1. Average Net Funds employed = Stock/inventry value + Ave. net Fixed Assets (depreciated value as applicable)
2. Return on Capital employed = Gross Margin/ANFE (annualised)
3. Net margin = GM - PBIT
4. EVA = Net Margin - interest on ANFE
Whenever you buy fixed assets, you have to record them in the Fixed Asset Register (FAR).
Even small items like white board or table in the boardroom are also fixed assets. Now by chance after three months of purchase the table starts creaking because of inferior quality of wood and becomes unusable, it has to be written off. Now whether you write off after three months or six months or year it does not matter. Once you write it off, make the respective entries the FAR.
I don't think that there is rule as such that we cannot write off any fixed asset before one year.
I know a classic case of major sweet manufacturing company of Chennai. They purchased about 80 weighing scales during the festival season of Deepvali. These weighing scales were imported from China. All the 80 weighing scales barely worked till the end of festival season and became unserviceable. Company had to write off all the 80 weighing scale in just three months!
Dinesh V Divekar
I checked Wikipedia on Fixed Assets.
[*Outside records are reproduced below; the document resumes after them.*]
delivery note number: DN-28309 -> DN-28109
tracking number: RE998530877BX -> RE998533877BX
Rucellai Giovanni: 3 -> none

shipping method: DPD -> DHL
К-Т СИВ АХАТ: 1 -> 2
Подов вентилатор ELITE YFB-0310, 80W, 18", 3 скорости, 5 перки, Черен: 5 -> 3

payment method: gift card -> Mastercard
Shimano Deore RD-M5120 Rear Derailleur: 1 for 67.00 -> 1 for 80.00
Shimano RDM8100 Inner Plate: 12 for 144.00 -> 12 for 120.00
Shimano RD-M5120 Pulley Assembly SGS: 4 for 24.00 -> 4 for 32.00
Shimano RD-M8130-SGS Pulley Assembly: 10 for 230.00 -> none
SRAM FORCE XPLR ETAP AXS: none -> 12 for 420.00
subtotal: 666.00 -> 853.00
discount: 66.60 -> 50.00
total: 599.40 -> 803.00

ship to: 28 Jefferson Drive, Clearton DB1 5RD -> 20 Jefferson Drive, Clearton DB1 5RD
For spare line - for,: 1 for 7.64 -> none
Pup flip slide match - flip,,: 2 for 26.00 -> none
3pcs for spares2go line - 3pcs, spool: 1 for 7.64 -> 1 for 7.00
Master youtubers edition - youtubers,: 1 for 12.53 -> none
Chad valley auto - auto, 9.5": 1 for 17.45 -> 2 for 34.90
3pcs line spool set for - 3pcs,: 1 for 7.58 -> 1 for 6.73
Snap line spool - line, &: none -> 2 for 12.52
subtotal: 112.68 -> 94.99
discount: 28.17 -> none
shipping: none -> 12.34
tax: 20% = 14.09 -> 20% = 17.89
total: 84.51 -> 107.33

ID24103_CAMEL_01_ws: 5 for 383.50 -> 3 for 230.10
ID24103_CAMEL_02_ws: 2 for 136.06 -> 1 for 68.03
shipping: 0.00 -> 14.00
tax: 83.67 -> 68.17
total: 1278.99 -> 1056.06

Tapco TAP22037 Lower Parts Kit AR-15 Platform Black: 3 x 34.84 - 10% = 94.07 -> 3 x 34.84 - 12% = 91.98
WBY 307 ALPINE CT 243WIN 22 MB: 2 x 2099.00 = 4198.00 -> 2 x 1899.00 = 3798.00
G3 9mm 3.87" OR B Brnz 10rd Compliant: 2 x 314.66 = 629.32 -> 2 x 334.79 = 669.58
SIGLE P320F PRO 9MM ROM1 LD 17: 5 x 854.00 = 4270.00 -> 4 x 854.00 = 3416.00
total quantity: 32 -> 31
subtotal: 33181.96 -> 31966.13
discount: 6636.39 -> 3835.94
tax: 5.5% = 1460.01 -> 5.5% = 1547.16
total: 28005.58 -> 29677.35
Click here to read the article.
Part of the article says that "The use of assets in the generation of revenue is usually more than a year- that is long term. It is therefore obligatory that in order to accurately determine the net income or profit for a period depreciation is charged on the total value of asset that contributed to the revenue for the period in consideration and charge against the same revenue of the same period. This is essential in the prudent reporting of the net revenue for the entity in the period."
This one year clause relates to depreciation only. But that does not mean that you should make entries in FAR after one year of its purchase. We should records details of fixed assets in FAR immediately after purchase.